Finding all Maximal Area Parallelograms in a Convex Polygon

TL;DR

This paper presents an efficient method to find all maximum and locally maximal area parallelograms within a convex polygon, using structural properties to achieve an optimal quadratic time complexity.

Contribution

It introduces a novel structural analysis of locally maximal area parallelograms, enabling all such shapes to be computed in quadratic time and proving their interleaving property.

Findings

All LMAPs can be computed in O(n^2) time.

Number of LMAPs is linear in the number of polygon edges.

Applications include maximum symmetric convex bodies and Heilbronn triangle problem.

Abstract

Polygon inclusion problems have been studied extensively in geometric optimization.
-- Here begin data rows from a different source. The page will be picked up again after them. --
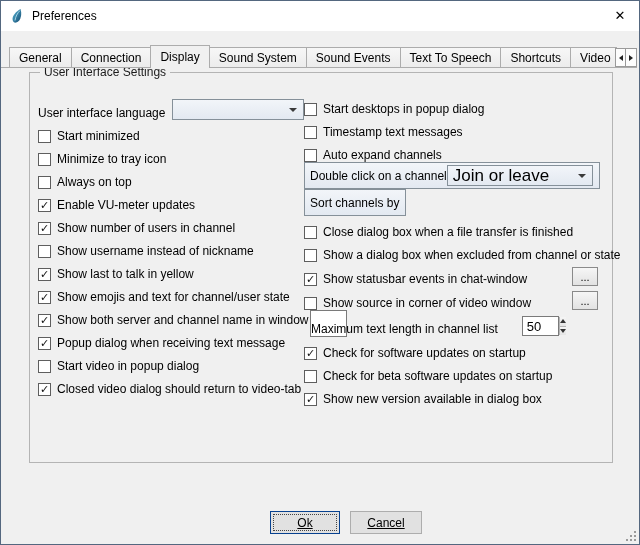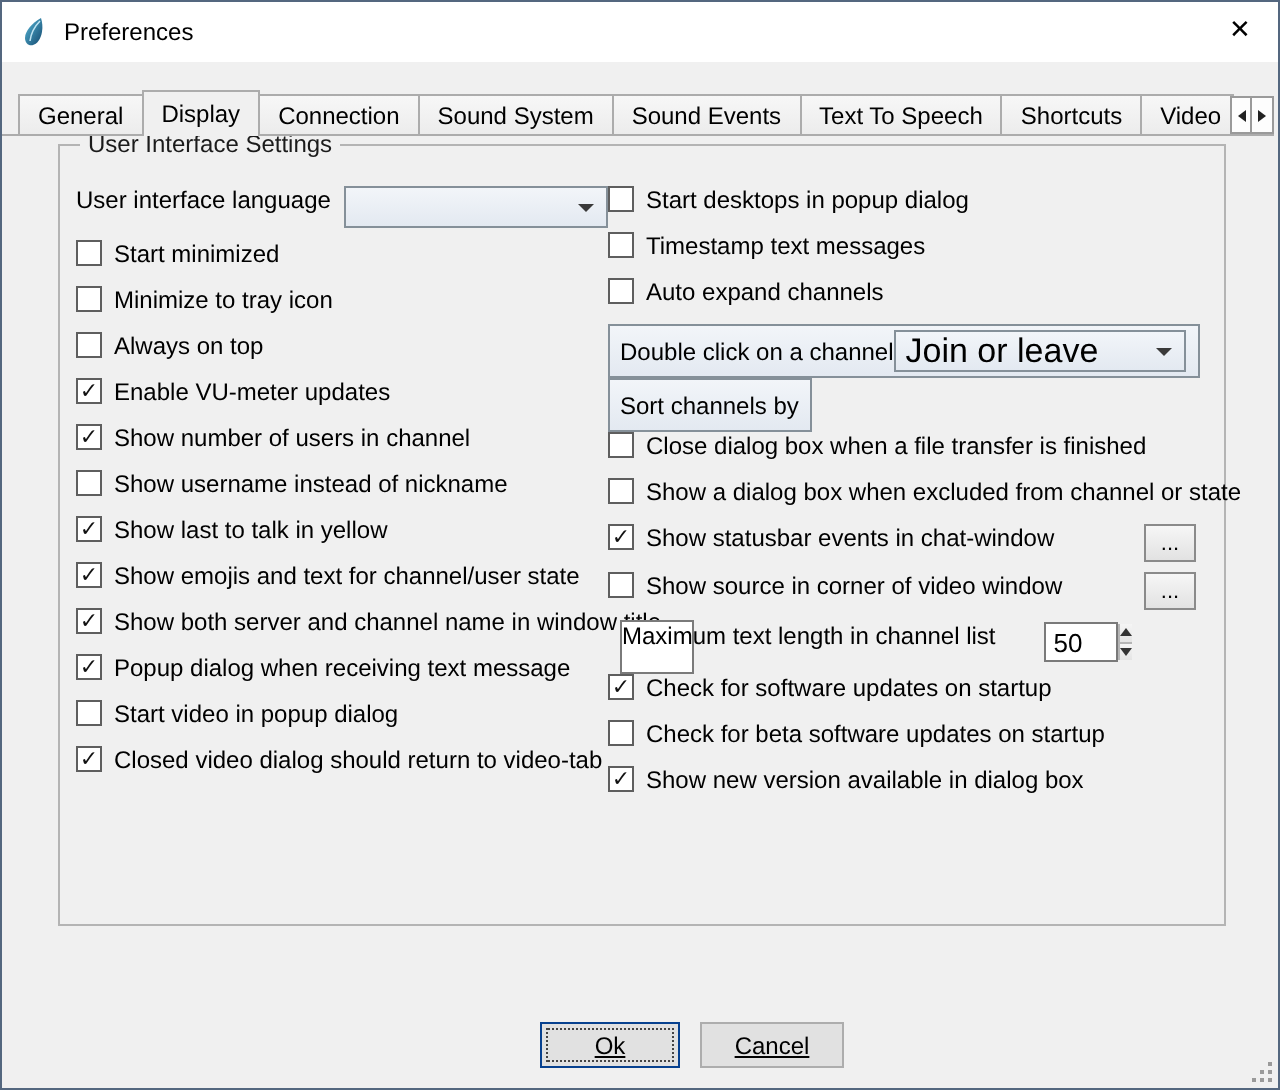--- a/index.html
+++ b/index.html
@@ -190,8 +190,8 @@
     <div class="tabline"></div>
     <div class="tabbar">
         <div class="tab">General</div>
+        <div class="tab">Connection</div>
         <div class="tab active">Display</div>
-        <div class="tab">Connection</div>
         <div class="tab">Sound System</div>
         <div class="tab">Sound Events</div>
         <div class="tab">Text To Speech</div>

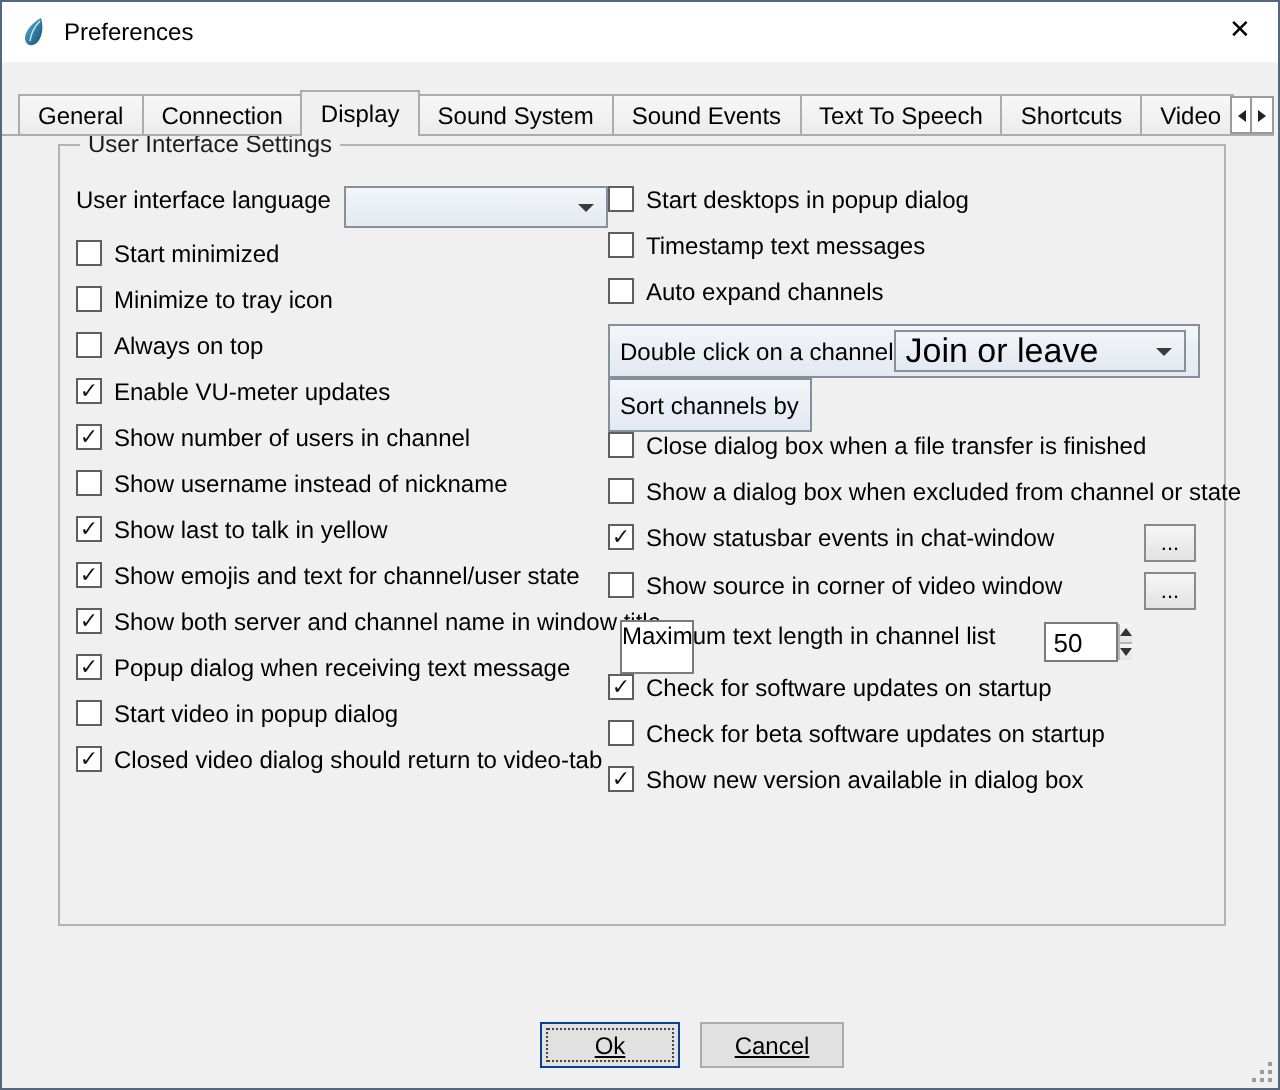--- a/index.html
+++ b/index.html
@@ -88,7 +88,7 @@
   .col-left  { width:266px; }
   .col-right { width:302px; }
   
-  .row { display:flex; align-items:flex-start; height:23px; white-space:nowrap; }
+  .row { display:flex; align-items:flex-end; height:23px; white-space:nowrap; }
   .row.language, .row.combo, .row.spin { height:27px; }
   .row.check-ellipsis { height:24px; }
   .lbl { font-size:12px; }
In this paper, we consider the variant of computing the maximum area parallelograms (MAPs) and all the locally maximal area parallelograms (LMAPs) in a given convex polygon. By proving and utilizing several structural properties of the LMAPs, we compute all of them (including all the MAPs) in $O(n^2)$ time, where $n$ denotes the number of edges of the given polygon. In addition, we prove that the LMAPs interleave each other and thus the number of LMAPs is $O(n)$. We discuss applications of our result to, among others, the problem of computing the maximum area centrally-symmetric convex body inside a convex polygon, and the simplest case of the Heilbronn triangle problem.